Charities could face legal action from beneficiaries placed at risk during the coronavirus crisis, the Muslim Women’s Network (MWN) UK has warned.
Speaking at the NPC Ignites conference last week, Shaista Gohir, co-chair of MWN, said that the influx of new volunteers during the pandemic may include people who want to exploit people helped by charities.
Gohir also talked about the pressure on resources as a result of Covid-19, and said that the number of counselling sessions provided by MWN had doubled compared with the same time last year.
‘We are going to have a big problem on our hands’
Talking about the importance of volunteer management during the pandemic, and the recent increase in the number of volunteers offering help to charities, Gohir said: “Everyone is saying that there is a big resource out there.
“You have got lots of vulnerable people and you have got lots of volunteers. Unfortunately, there will be people out there ready to use this to their advantage and exploit people.
“If these volunteers are not managed properly, we are going to have a big problem on our hands. Particularly if some charities take their eye off the ball and think ‘Let’s utilise them and cut corners in terms of safeguarding’.
“Then you expose a vulnerable person, and then they come back to your charity and complain and say, ‘You put me at risk, I’m suing you’, basically.”
Gohir added that most new volunteers “mean really well, and a lot of them probably are safe.

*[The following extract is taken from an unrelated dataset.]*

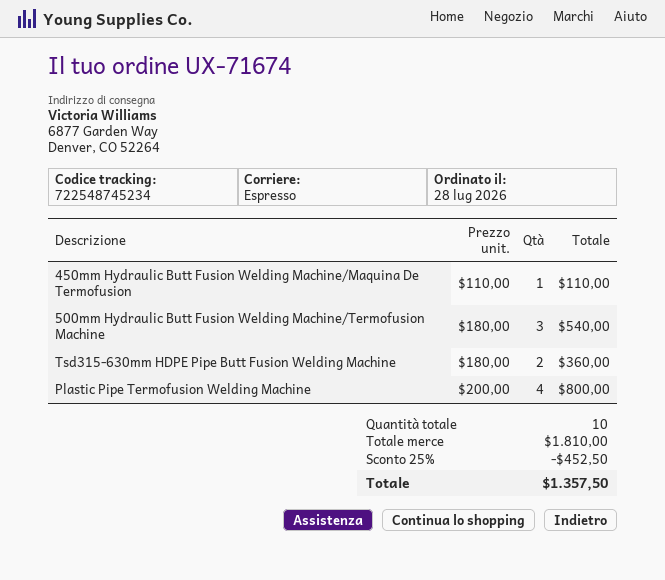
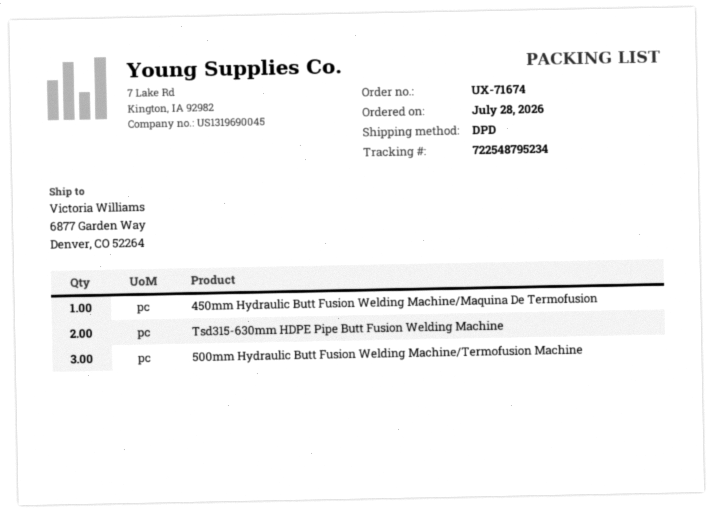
shipping method: express -> DPD
tracking number: 722548745234 -> 722548795234
Plastic Pipe Termofusion Welding Machine: 4 -> none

“But all of them will not be safe, and some concerns have come into our helpline. We need to keep an eye on that.”
Gohir said that, as a result of Covid-19, waiting lists for help at MWN had got longer, and demand for counselling sessions had doubled, compared with last year.
The number of calls to the charity’s helpline had gone up 7%, she said.
Plea to funders
She also praised the charity’s funders, and called on foundations to make current reforms permanent.
Gohir said: “All of our funders have been fantastic. They have all said, ‘You can use your funding flexibly, you can use it for core costs’.
“And I wish funders would have said that much earlier, years ago.
“I do funding applications and you don’t know which ones are going to be successful. When they come through you think ‘I have got to juggle now and I have got to ask permission to move categories’. You are forever doing that.
“So it would be easier if it was more core, more flexible. I am glad the flexibility is there, but my plea is that that approach remains. It will make our lives much easier.”